[What you will do] Starting with the first line below, extract each line through the one that contains "<p>Spirit to help", inclusive, excluding pictures.

· · · · · · ·

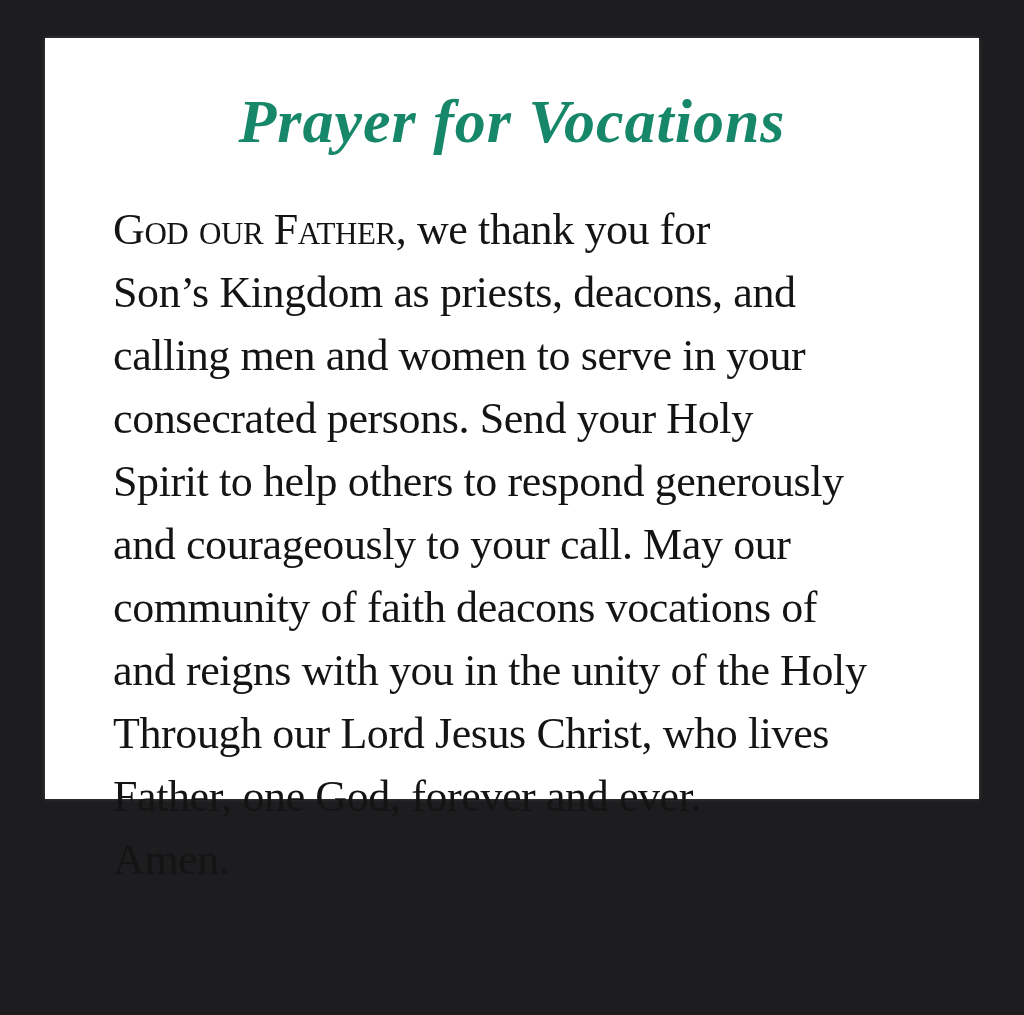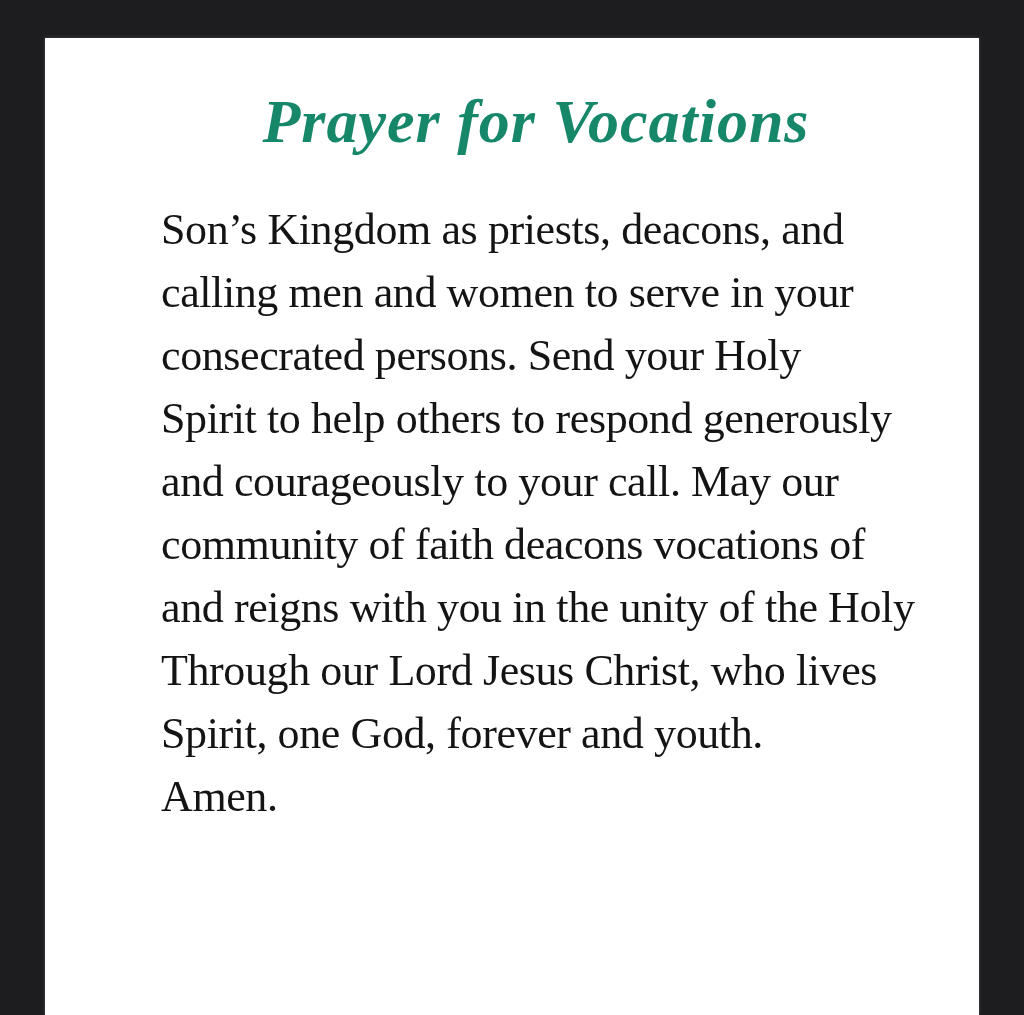--- a/index.html
+++ b/index.html
@@ -17,26 +17,25 @@
   .frame {
     position: absolute;
     inset: 0;
     background: #1d1d1f;
   }
   .card {
     position: absolute;
     left: 45px;
     top: 38px;
     width: 934px;
-    height: 977px;
+    height: 761px;
     background: #ffffff;
     box-shadow: 0 0 4px rgba(255,255,255,0.18);
     box-sizing: border-box;
     padding-top: 52px;
-    padding-left: 48px;
   }
   .title {
     margin: 0;
     text-align: center;
     font-family: "Liberation Serif", serif;
     font-style: italic;
     font-weight: 700;
     font-size: 62px;
     line-height: 62px;
     color: #17876a;
@@ -58,25 +57,26 @@
   }
 </style>
 </head>
 <body>
 
 <div class="frame">
   <div class="card">
     <h1 class="title">Prayer for Vocations</h1>
 
     <div class="prayer">
+      <p><span class="smallcaps">God our Father</span><span>, we thank you for</span></p>
       <p>Son’s Kingdom as priests, deacons, and</p>
       <p>calling men and women to serve in your</p>
       <p>consecrated persons. Send your Holy</p>
       <p>Spirit to help others to respond generously</p>
       <p>and courageously to your call. May our</p>
       <p>community of faith deacons vocations of</p>
       <p>and reigns with you in the unity of the Holy</p>
       <p>Through our Lord Jesus Christ, who lives</p>
-      <p>Spirit, one God, forever and youth.</p>
+      <p>Father, one God, forever and ever.</p>
       <p>Amen.</p>
     </div>
   </div>
 </div>
 
 </body></html>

· · · · · · ·

[Solved exercise]
--- a/index.html
+++ b/index.html
@@ -17,26 +17,25 @@
   .frame {
     position: absolute;
     inset: 0;
     background: #1d1d1f;
   }
   .card {
     position: absolute;
     left: 45px;
     top: 38px;
     width: 934px;
-    height: 977px;
+    height: 761px;
     background: #ffffff;
     box-shadow: 0 0 4px rgba(255,255,255,0.18);
     box-sizing: border-box;
     padding-top: 52px;
-    padding-left: 48px;
   }
   .title {
     margin: 0;
     text-align: center;
     font-family: "Liberation Serif", serif;
     font-style: italic;
     font-weight: 700;
     font-size: 62px;
     line-height: 62px;
     color: #17876a;
@@ -58,25 +57,26 @@
   }
 </style>
 </head>
 <body>
 
 <div class="frame">
   <div class="card">
     <h1 class="title">Prayer for Vocations</h1>
 
     <div class="prayer">
+      <p><span class="smallcaps">God our Father</span><span>, we thank you for</span></p>
       <p>Son’s Kingdom as priests, deacons, and</p>
       <p>calling men and women to serve in your</p>
       <p>consecrated persons. Send your Holy</p>
       <p>Spirit to help others to respond generously</p>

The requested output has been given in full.